A Sound Vocabulary
The size of a child's vocabulary as they enter kindergarten is a pivotal measure. The fewer words they know, the more likely they are to have poor performance in school, engage in antisocial behaviors, end up in the correctional system, and ultimately take lower-paying, less-secure jobs.
But predicting the size of a child’s vocabulary and finding ways to efficiently treat early childhood speech delays, deficits, and disorders is no easy feat. That is why Department of Speech-Language-Hearing Sciences Professor Benjamin Munson and his intercollegiate team of colleagues have dedicated more than 20 years to understanding the patterns of early childhood speech and the impact they may have on a child’s future speech and vocabulary.
Together with Dr. Jan Edwards of the University of Maryland (previously of UW-Madison) and Mary Beckman of Ohio State University, Munson has recently completed a five-year study that is yielding surprising results and overturning long-standing assumptions in their field.
New Methods, New Findings
The question that Munson, Edwards, and Beckman set out to explore was whether the sounds made in early childhood were in any way correlated to the eventual size of a child's vocabulary.
Up until that point, the conventional wisdom was that there was only a weak relationship between speech production ability (a child's ability to produce certain sounds) and vocabulary size, but the team was not convinced. As they began to collect data, they came upon a glaring problem: the tools used to measure and document the sounds children were making were imprecise. They found that using phonetic transcription, the standard method for documenting speech learning, missed a great deal of the subtleties and complexities of young children's speech production.
"You can have 100 kids making the same sound and it would be transcribed phonetically the same way," Munson explains. "So up till now, people have said that speech production isn't related to vocabulary size because we have these hundred kids who are making the sound correctly and yet they still have differences in vocabulary size. But there could be 100 different levels of mastery of those sounds if you use a finer-grained measure."
The team developed three powerful new models for more accurately recording, measuring, and assessing their data. First, they turned to computing power to analyze the spectral detail in speech, using it to predict the motions made by the mouth and tongue to produce certain sounds.

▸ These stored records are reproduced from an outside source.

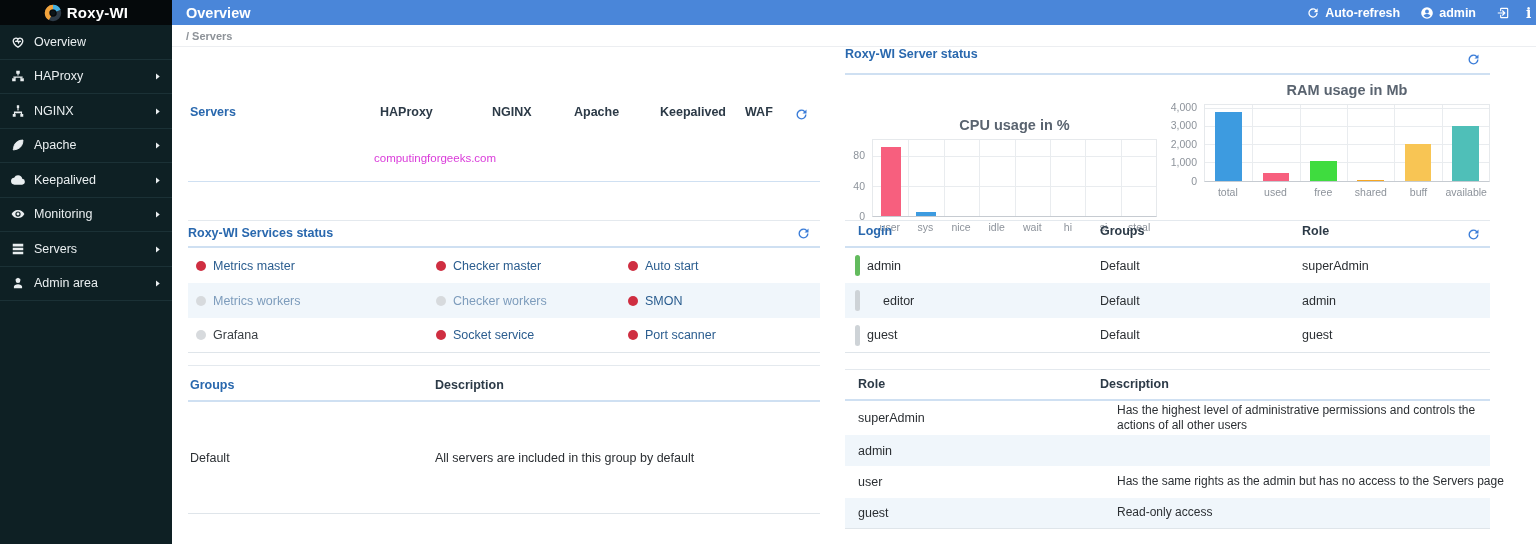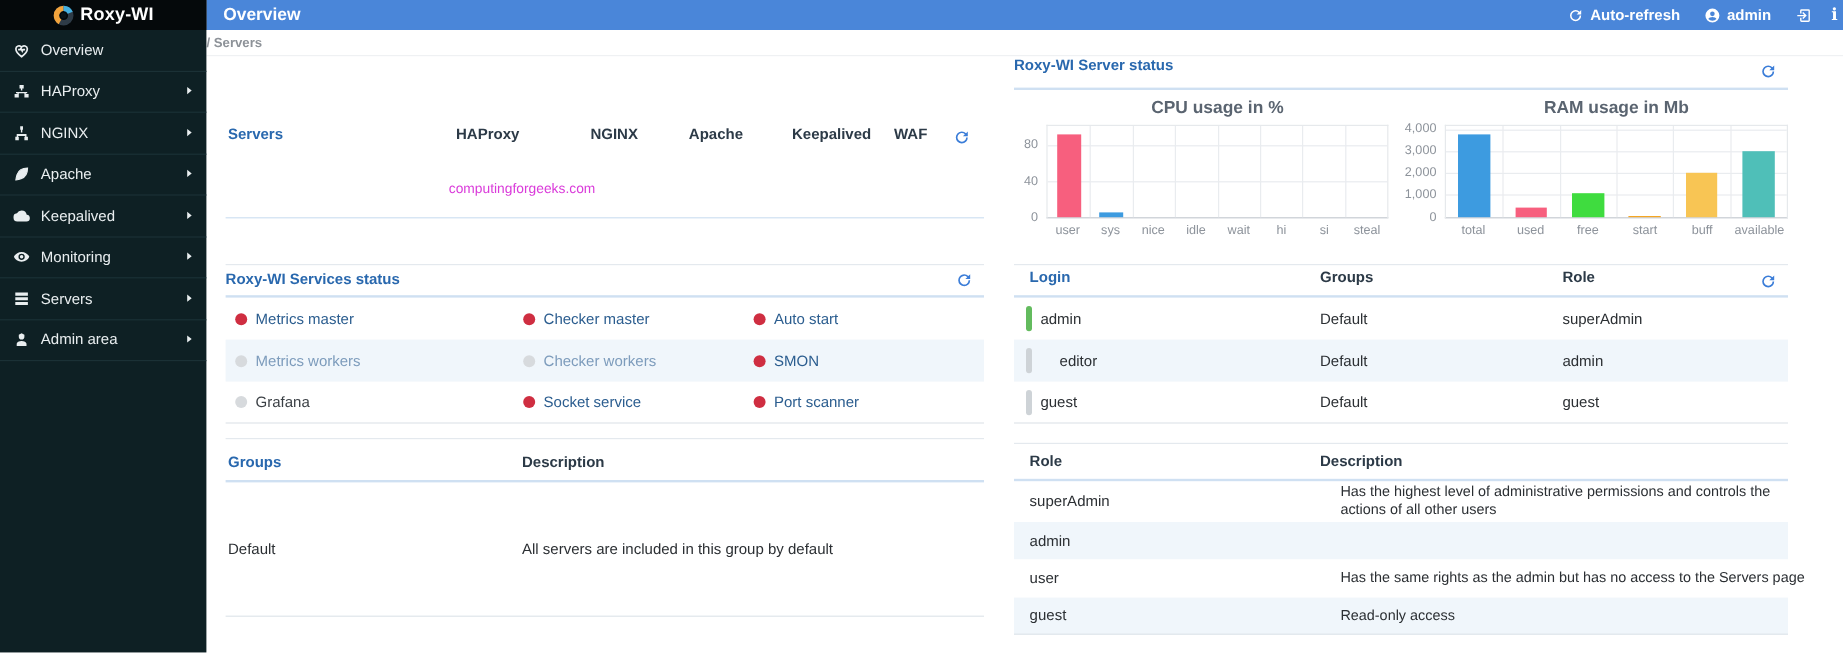--- a/index.html
+++ b/index.html
@@ -20,21 +20,21 @@
   
   .topbar { position:absolute; left:172px; right:0; top:0; height:25px; background:#4a86d9; display:flex; align-items:center; color:#fff; z-index:4; }
   .topbar-title { font-weight:bold; font-size:14.5px; margin-left:14px; flex:1; }
   .topbar-right { display:flex; align-items:center; gap:6px; font-weight:bold; font-size:12.5px; }
   .topbar-right svg { width:14px; height:14px; fill:#fff; }
   .tb-group { display:flex; align-items:center; gap:5px; margin-left:14px; cursor:pointer; }
   .info-glyph { width:10px; overflow:hidden; margin-left:10px; font-weight:bold; font-size:14px; font-family:"DejaVu Serif", serif; }
 
   
   .breadcrumb { position:absolute; left:172px; right:0; top:25px; height:22px; background:#fff; border-bottom:1px solid #eceef1; display:flex; align-items:center; }
-  .breadcrumb span { color:#8d9298; font-weight:bold; font-size:11px; }
+  .breadcrumb span { margin-left:14px; color:#8d9298; font-weight:bold; font-size:11px; }
 
   
   .main { position:absolute; left:172px; right:0; top:47px; bottom:0; background:#fff; }
   .col-left  { position:absolute; left:16px;  top:0; width:632px; }
   .col-right { position:absolute; left:673px; top:0; width:645px; }
 
   .hdr-blue { color:#2968ae; font-weight:bold; font-size:12.5px; }
   .hdr-dark { color:#2c3a47; font-weight:bold; font-size:12.5px; }
   .cell-text { color:#2b2f33; font-size:12.5px; }
 
@@ -58,21 +58,21 @@
 
   .groups-head { position:relative; height:36px; border-bottom:2px solid #cfe0f2; }
   .groups-head .c { position:absolute; bottom:8px; }
   .groups-row { position:relative; height:112px; border-bottom:1px solid #dfe5ea; }
   .groups-row .c { position:absolute; top:50%; transform:translateY(-50%); }
 
   
   .status-title-row { position:relative; height:28px; border-bottom:2px solid #cfe0f2; display:flex; align-items:flex-start; padding-bottom:6px; }
   .charts { position:relative; height:145px; }
   .chart { position:absolute; top:7px; height:122px; }
-  .chart.cpu { left:0;     width:312px; --yw:27px; }
+  .chart.cpu { left:0;     width:312px;margin-top:35px; --yw:27px; }
   .chart.ram { left:315px; width:330px; --yw:44px; }
   .chart-title { position:absolute; top:0; left:var(--yw); right:0; text-align:center; font-weight:bold; font-size:14.5px; color:#5a6470; }
   .y-axis { position:absolute; left:0; top:22px; width:calc(var(--yw) - 7px); height:78px; }
   .ytick { position:absolute; right:0; font-size:10.5px; color:#8d939b; }
   .plot { position:absolute; left:var(--yw); top:22px; right:0; height:78px; border:1px solid #e6e9ec; border-bottom-color:#c6cbd1; }
   .gridline-h { position:absolute; left:0; right:0; height:1px; background:#e9ecef; }
   .gridline-v { position:absolute; top:0; bottom:0; width:1px; background:#e9ecef; }
   .bar { position:absolute; bottom:0; }
   .x-labels { position:absolute; left:var(--yw); right:0; top:104px; display:flex; }
   .x-labels span { flex:1; text-align:center; font-size:10.5px; color:#8d939b; }
@@ -424,21 +424,21 @@
                 <div class="bar" style="left: 20.3333%; width: 9.33333%; height: 10%; background: rgb(247, 95, 126);"></div>
                 <div class="bar" style="left: 37%; width: 9.33333%; height: 26.1905%; background: rgb(63, 220, 63);"></div>
                 <div class="bar" style="left: 53.6667%; width: 9.33333%; height: 1%; background: rgb(245, 166, 35);"></div>
                 <div class="bar" style="left: 70.3333%; width: 9.33333%; height: 48.8095%; background: rgb(248, 197, 84);"></div>
                 <div class="bar" style="left: 87%; width: 9.33333%; height: 72.619%; background: rgb(79, 191, 184);"></div>
               </div>
             <div class="x-labels">
                 <span>total</span>
                 <span>used</span>
                 <span>free</span>
-                <span>start</span>
+                <span>shared</span>
                 <span>buff</span>
                 <span>available</span>
               </div>
           </div>
         </div>
       </div>
 
       <div class="panel-top" style="margin-top:0">
         <div class="users-head">
           <span class="c hdr-blue" style="left:13px">Login</span>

Second, they used crowd-sourcing to help analyze their data. Asking groups of people to rate the pronunciation accuracy of the same recording eliminated the problem of one researcher assigning definitive values to a subjective piece of data based on his or her own personal perceptions of pronunciation.
Lastly, they have begun to use ultrasound imaging to record precisely how certain children made certain sounds. It is a completely non-invasive way to accurately measure subtle differences in speech production in children as young as two and three.
Sound Learning Leads to Word Learning
The results are allowing Munson and the team to better understand the complex relationship between early sounds and vocabulary. And because the scope of the project was so large—it was conducted across two testing sites with well over 200 preschool children, among them children with hearing impairment who use cochlear implants, late-talking children, and children from a variety of socioeconomic backgrounds—it has given them greater depth of insight into the connection.
"Sound structure and vocabulary knowledge are related in really important ways," he explains. "At the early stage of development, speech perception and production and sound acquisition are the foundation upon which word-learning is built. And later in development, your vocabulary is the filter through which you learn new words."
In other words, the better a child correctly perceives a sound and is able to replicate it, the more likely it is that he or she will become what Munson calls a "good word learner." He explains that those children who have a good basis of understanding of word sounds can "scaffold" those skills and word learning takes off exponentially.
Because each child in the study was assessed three times, the team is able to look at which children were the fastest word-learners and why. Was it those with specific speech production or speech perception? Do any specific groups (for example, the hearing impaired children) follow any unique pattern? Are there particular sounds that have more or less impact on future vocabulary size?
Scaffolding for Success
It is those questions that will propel the team’s future research. With the data-collection portion of the study complete, Munson, Edwards, and Beckman will continue to mine the data and publish their results—even as they prepare grant proposals for their next project.
"It never ends," laughs Munson. "I'm interested in taking these new technologies and new methods to better automate our assessment of speech production accuracy, creating speech algorithms that automatically assess children’s speech production accuracy, and making it more accessible to more people."
He hopes that the data will help those in the field think about more accurate measures of articulation and begin to dispel the notion that speech production and vocabulary size should not be correlated
Ultimately, the goal is to give those who work in clinical settings more resources to help children overcome vocabulary deficiencies more quickly and efficiently.
"It's much harder to teach a child with a 10,000 word deficit 10,000 new words. Each one of those words takes a long time," Munson says, "But if you set a child up to be a good word-learner by teaching them how to build a good scaffold with the sound structure of language, how to build a good foundation of how to learn a new word, hopefully we’re setting children up for success in language learning later in life."